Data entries
***
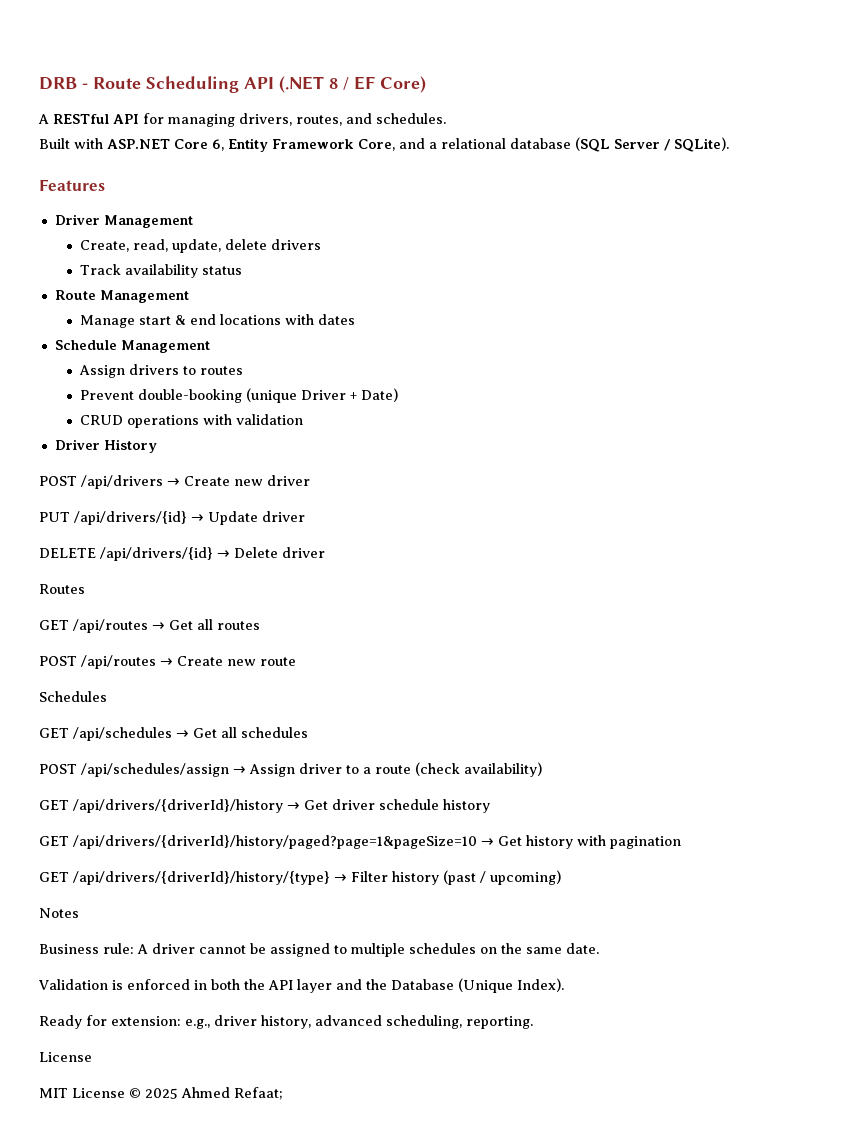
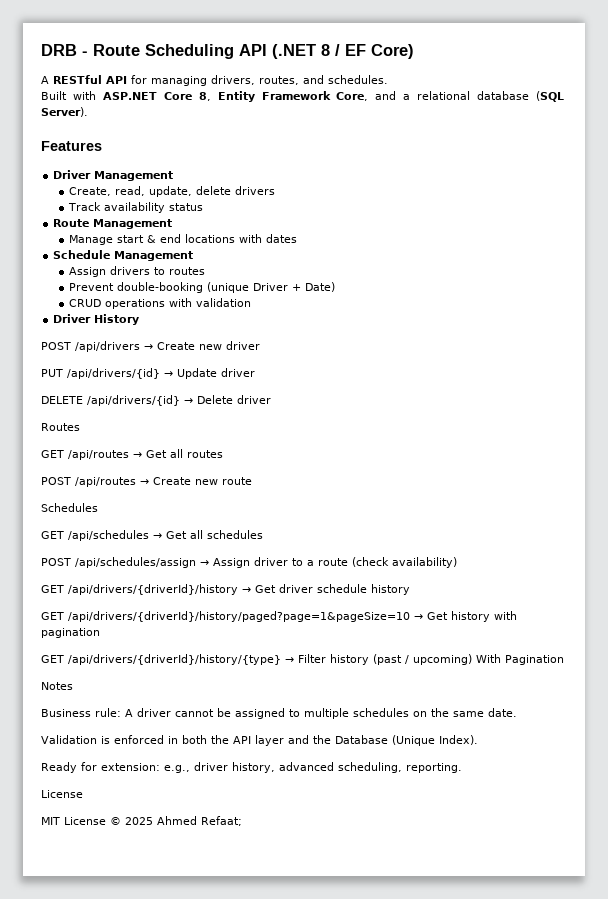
- Built with ASP.NET Core 6, Entity Framework Core, and a relational database (SQL Server / SQLite).
+ Built with ASP.NET Core 8, Entity Framework Core, and a relational database (SQL Server).
- GET /api/drivers/{driverId}/history/{type} → Filter history (past / upcoming)
+ GET /api/drivers/{driverId}/history/{type} → Filter history (past / upcoming) With Pagination

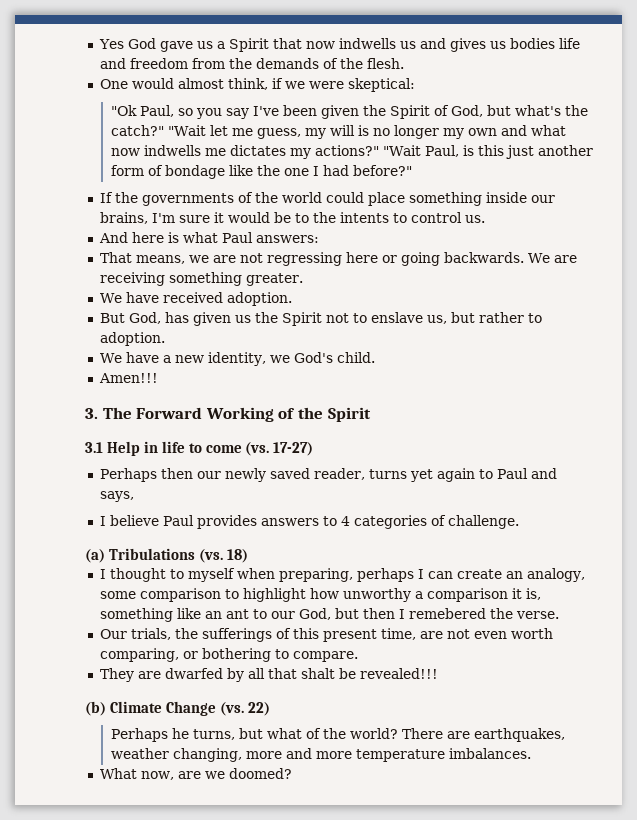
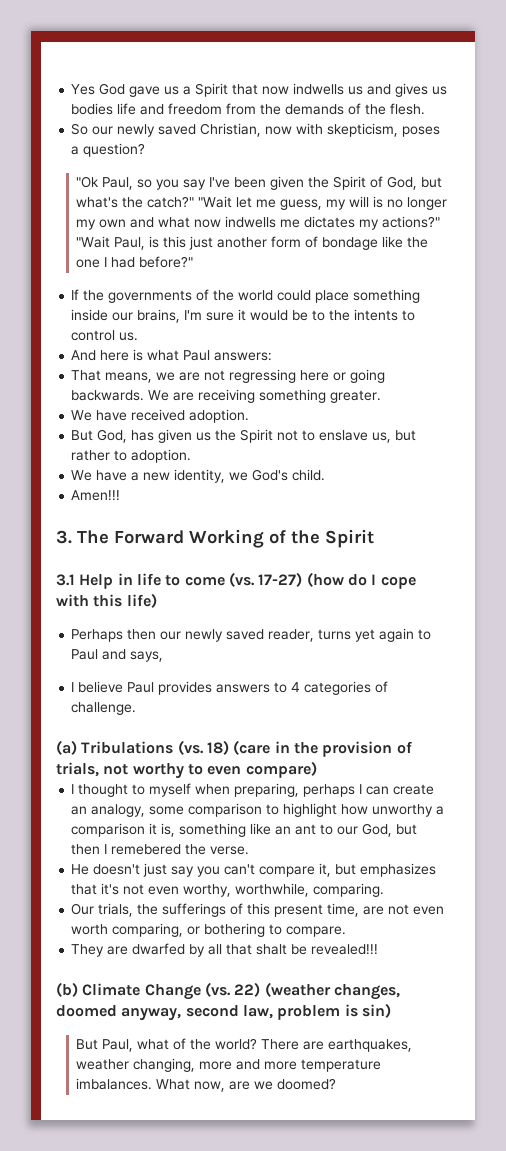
- One would almost think, if we were skeptical:
+ So our newly saved Christian, now with skepticism, poses a question?
- 3.1 Help in life to come (vs. 17-27)
+ 3.1 Help in life to come (vs. 17-27) (how do I cope with this life)
- (a) Tribulations (vs. 18)
+ (a) Tribulations (vs. 18) (care in the provision of trials, not worthy to even compare)
+ He doesn't just say you can't compare it, but emphasizes that it's not even worthy, worthwhile, comparing.
- (b) Climate Change (vs. 22)
- Perhaps he turns, but what of the world?
+ (b) Climate Change (vs. 22) (weather changes, doomed anyway, second law, problem is sin)
+ But Paul, what of the world?
- There are earthquakes, weather changing, more and more temperature imbalances.
- What now, are we doomed?
+ There are earthquakes, weather changing, more and more temperature imbalances. What now, are we doomed?

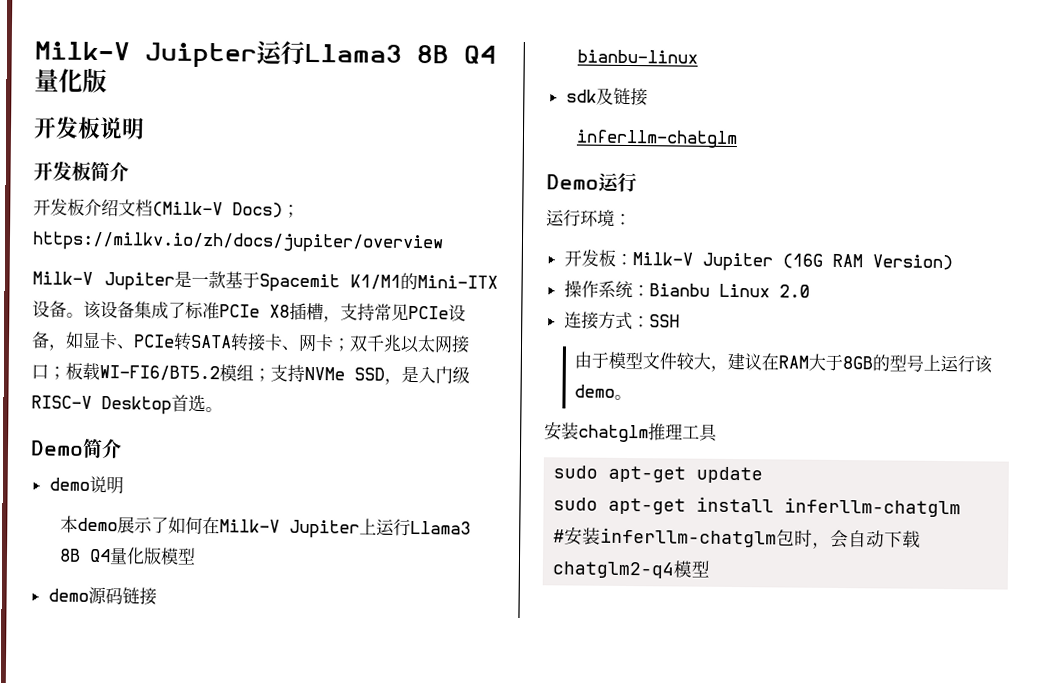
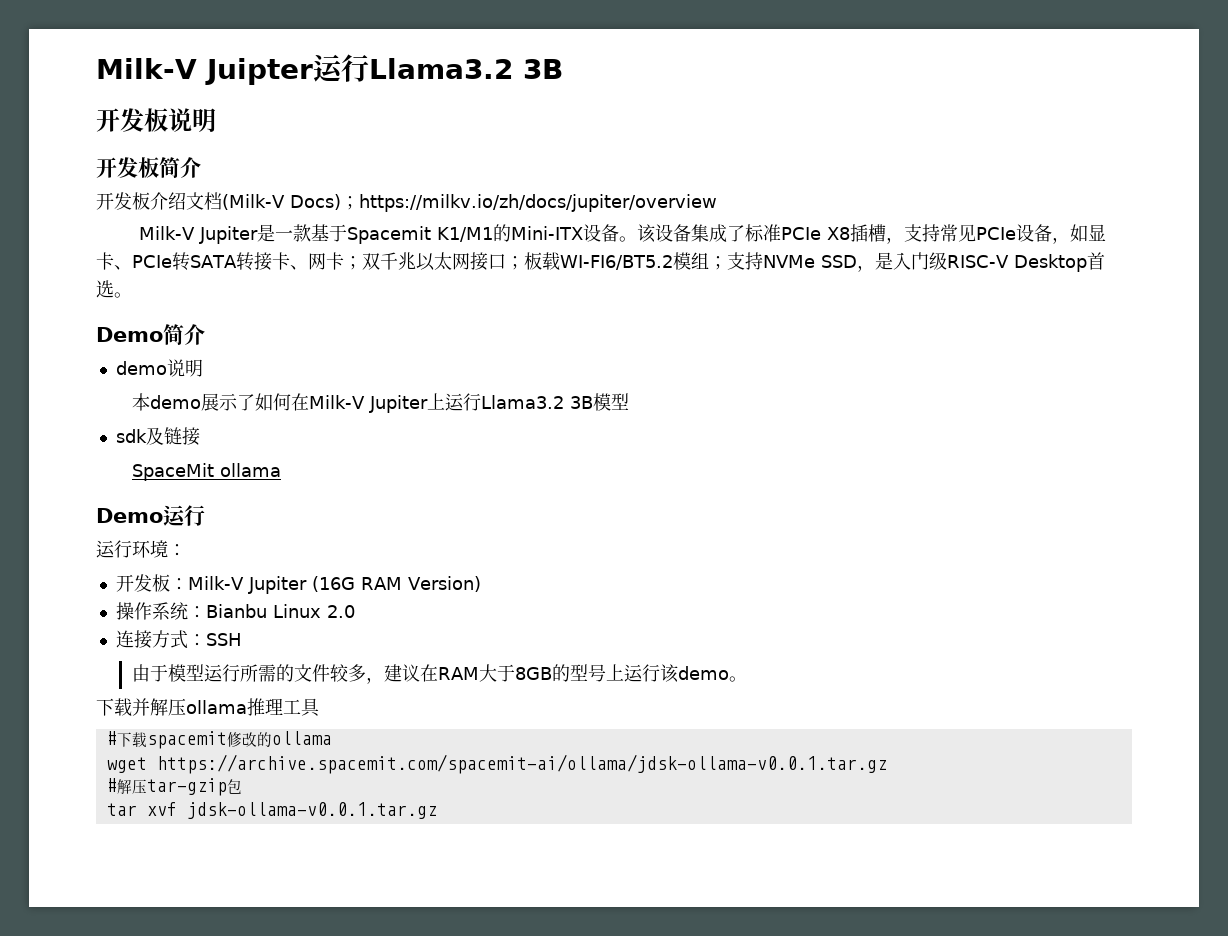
- Milk-V Juipter运行Llama3 8B Q4量化版
+ Milk-V Juipter运行Llama3.2 3B
- 本demo展示了如何在Milk-V Jupiter上运行Llama3 8B Q4量化版模型
- demo源码链接
- bianbu-linux
+ 本demo展示了如何在Milk-V Jupiter上运行Llama3.2 3B模型
  sdk及链接
- inferllm-chatglm
+ SpaceMit ollama
- 由于模型文件较大，建议在RAM大于8GB的型号上运行该demo。
+ 由于模型运行所需的文件较多，建议在RAM大于8GB的型号上运行该demo。
- 安装chatglm推理工具
+ 下载并解压ollama推理工具
- sudo apt-get update
- sudo apt-get install inferllm-chatglm
- #安装inferllm-chatglm包时，会自动下载chatglm2-q4模型
+ #下载spacemit修改的ollama
+ wget https://archive.spacemit.com/spacemit-ai/ollama/jdsk-ollama-v0.0.1.tar.gz
+ #解压tar-gzip包
+ tar xvf jdsk-ollama-v0.0.1.tar.gz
***
Produce an exact copy of each line of data, skipping embedded images.

Finished task
- Built with ASP.NET Core 6, Entity Framework Core, and a relational database (SQL Server / SQLite).
+ Built with ASP.NET Core 8, Entity Framework Core, and a relational database (SQL Server).
- GET /api/drivers/{driverId}/history/{type} → Filter history (past / upcoming)
+ GET /api/drivers/{driverId}/history/{type} → Filter history (past / upcoming) With Pagination

- One would almost think, if we were skeptical:
+ So our newly saved Christian, now with skepticism, poses a question?
- 3.1 Help in life to come (vs. 17-27)
+ 3.1 Help in life to come (vs. 17-27) (how do I cope with this life)
- (a) Tribulations (vs. 18)
+ (a) Tribulations (vs. 18) (care in the provision of trials, not worthy to even compare)
+ He doesn't just say you can't compare it, but emphasizes that it's not even worthy, worthwhile, comparing.
- (b) Climate Change (vs. 22)
- Perhaps he turns, but what of the world?
+ (b) Climate Change (vs. 22) (weather changes, doomed anyway, second law, problem is sin)
+ But Paul, what of the world?
- There are earthquakes, weather changing, more and more temperature imbalances.
- What now, are we doomed?
+ There are earthquakes, weather changing, more and more temperature imbalances. What now, are we doomed?

- Milk-V Juipter运行Llama3 8B Q4量化版
+ Milk-V Juipter运行Llama3.2 3B
- 本demo展示了如何在Milk-V Jupiter上运行Llama3 8B Q4量化版模型
- demo源码链接
- bianbu-linux
+ 本demo展示了如何在Milk-V Jupiter上运行Llama3.2 3B模型
  sdk及链接
- inferllm-chatglm
+ SpaceMit ollama
- 由于模型文件较大，建议在RAM大于8GB的型号上运行该demo。
+ 由于模型运行所需的文件较多，建议在RAM大于8GB的型号上运行该demo。
- 安装chatglm推理工具
+ 下载并解压ollama推理工具
- sudo apt-get update
- sudo apt-get install inferllm-chatglm
- #安装inferllm-chatglm包时，会自动下载chatglm2-q4模型
+ #下载spacemit修改的ollama
+ wget https://archive.spacemit.com/spacemit-ai/ollama/jdsk-ollama-v0.0.1.tar.gz
+ #解压tar-gzip包
+ tar xvf jdsk-ollama-v0.0.1.tar.gz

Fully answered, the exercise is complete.